Depuis 2015, à Madagascar, le Ceffel, membre du groupe Fifata, mène un programme ambitieux pour accélérer la transition agroécologique des exploitations agricoles familiales. Portée avec Fifata, Cap Malagasy, Fekama et Fert, cette initiative associe formation, expérimentation et recherche-action. Ancrée dans 12 régions, elle s’appuie sur l’exploitation pédagogique de 20 ha du Ceffel comme vitrine et outil de démonstration, et mobilise un vaste réseau de paysans relais et de partenaires pour renforcer l’autonomie et la résilience des producteurs, tout en valorisant leurs savoirs endogènes.
Du constat à l’action
Dans un contexte où la vulnérabilité climatique s’ajoute à la dégradation des sols, à l’insécurité foncière et à la baisse de fertilité, les dispositifs traditionnels de formation agricole, trop normatifs et déconnectés du terrain, montraient leurs limites. Le Ceffel et ses partenaires ont donc misé sur des approches contextualisées et participatives, basées sur l’apprentissage entre pairs, la recherche-action et un conseil de proximité. Cette stratégie vise à placer les producteurs au cœur des décisions, en leur donnant les moyens d’innover et de bâtir des systèmes agricoles durables, ancrés dans les réalités locales.

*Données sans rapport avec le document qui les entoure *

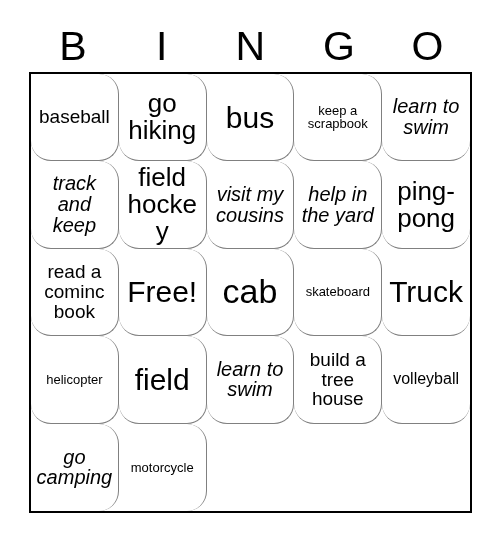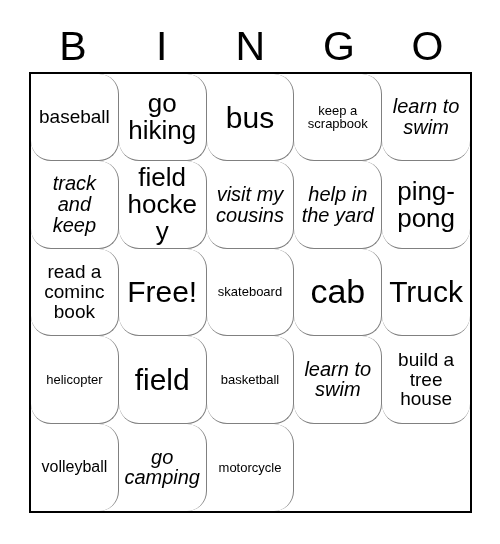"skateboard" div.cell { order: before "cab" -> after "cab" }
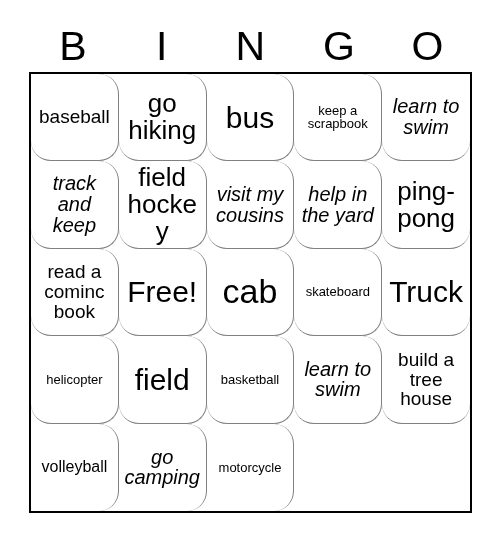"basketball" div.cell { html: <div> <span>basketball</span> </div> -> none }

Un processus construit étape par étape
L’action du Ceffel et de ses partenaires s’articule autour d’un ensemble cohérent d’initiatives qui se renforcent mutuellement. La recherche-action et l’expérimentation, menées en lien étroit avec les producteurs, leurs organisations et les chercheurs, nourrissent en continu les formations. L’exploitation pédagogique de 20 hectares sert de terrain de démonstration et de production de références techniques, tandis que des supports pédagogiques variés livrets, vidéos, outils climatiques facilitent la transmission. Des formations ciblent aussi bien les paysans relais que les techniciens et conseillers, et s’accompagnent de l’implantation de champs écoles paysans, véritables lieux d’échanges et de diffusion d’intrants agroécologiques. L’accompagnement s’étend jusqu’aux filières, avec la valorisation des productions sous label SPG, et intègre une approche territoriale innovante grâce à des « jeux sérieux » développés avec le Cirad pour modéliser collectivement les dynamiques locales.

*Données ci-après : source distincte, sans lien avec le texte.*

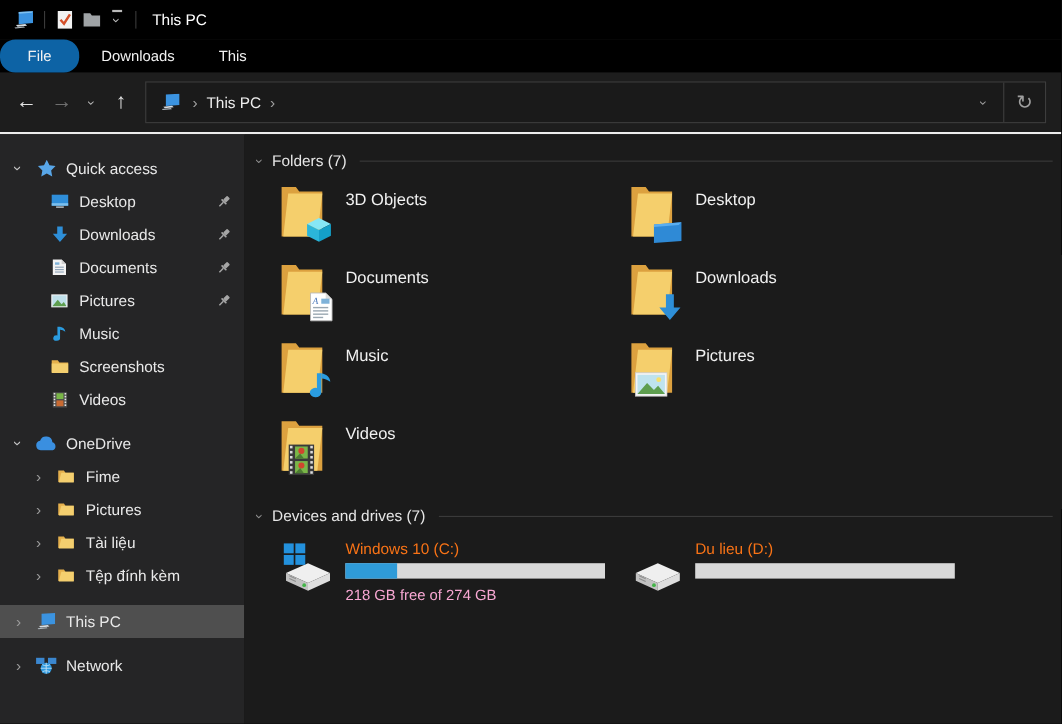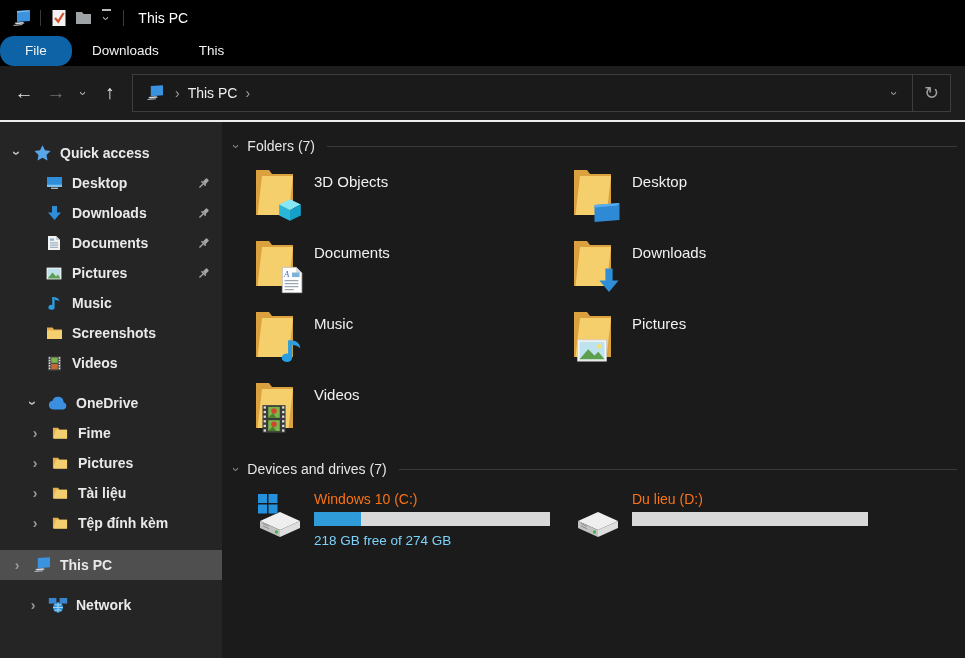"Quick access" .sidebar { font-weight: bold -> none }
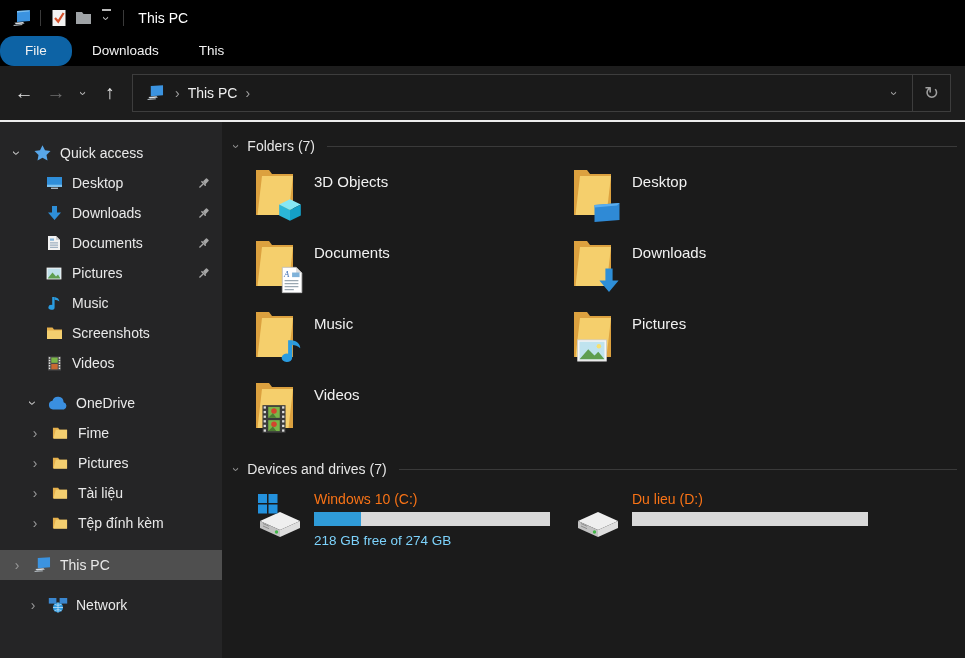"OneDrive" .gap { margin-left: 16px -> none }
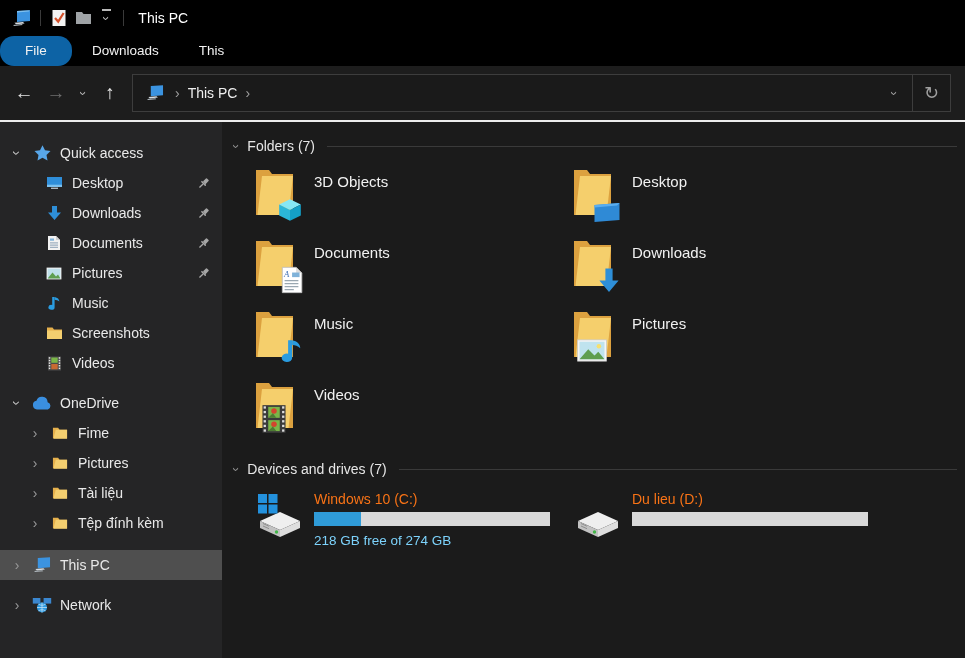"218 GB free of 274" .drive-free { color: #7dd3fc -> #f9a8d4 }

Des résultats visibles à l’échelle nationale
En près de dix ans, plus de 360 paysans relais ont été formés, chacun accompagnant en moyenne une trentaine de producteurs, soit plus de 10 000 bénéficiaires indirects. Sur 250 sites agroécologiques, 150 recherches-actions ont permis de tester et de diffuser des pratiques comme les fertilisants organiques, la lutte biologique, l’agroforesterie, la gestion de l’eau ou les variétés locales. Les rendements ont augmenté en moyenne de 20 %, les charges en intrants ont baissé de 28 %, et les pertes post-récolte ont été divisées par trois. Les produits agroécologiques sont valorisés localement grâce aux SPG, renforçant l’autonomie économique des exploitations.
Leçons et conseils
Cette expérience confirme que la réussite d’une transition agroécologique repose sur la valorisation des savoirs endogènes, une formation adaptée aux réalités locales et un accompagnement durable. Mettre les producteurs au centre garantit l’appropriation des pratiques, et la labellisation SPG renforce la valeur économique des produits. Trois recommandations se dégagent : adapter les formations aux contextes et besoins locaux, en s’appuyant sur des exploitations pédagogiques ; mobiliser une approche systémique et multi-acteurs, intégrant enjeux fonciers, économiques et sociaux ; et coconstruire avec les producteurs des solutions testées et ajustées au fil du temps, pour ancrer durablement le changement.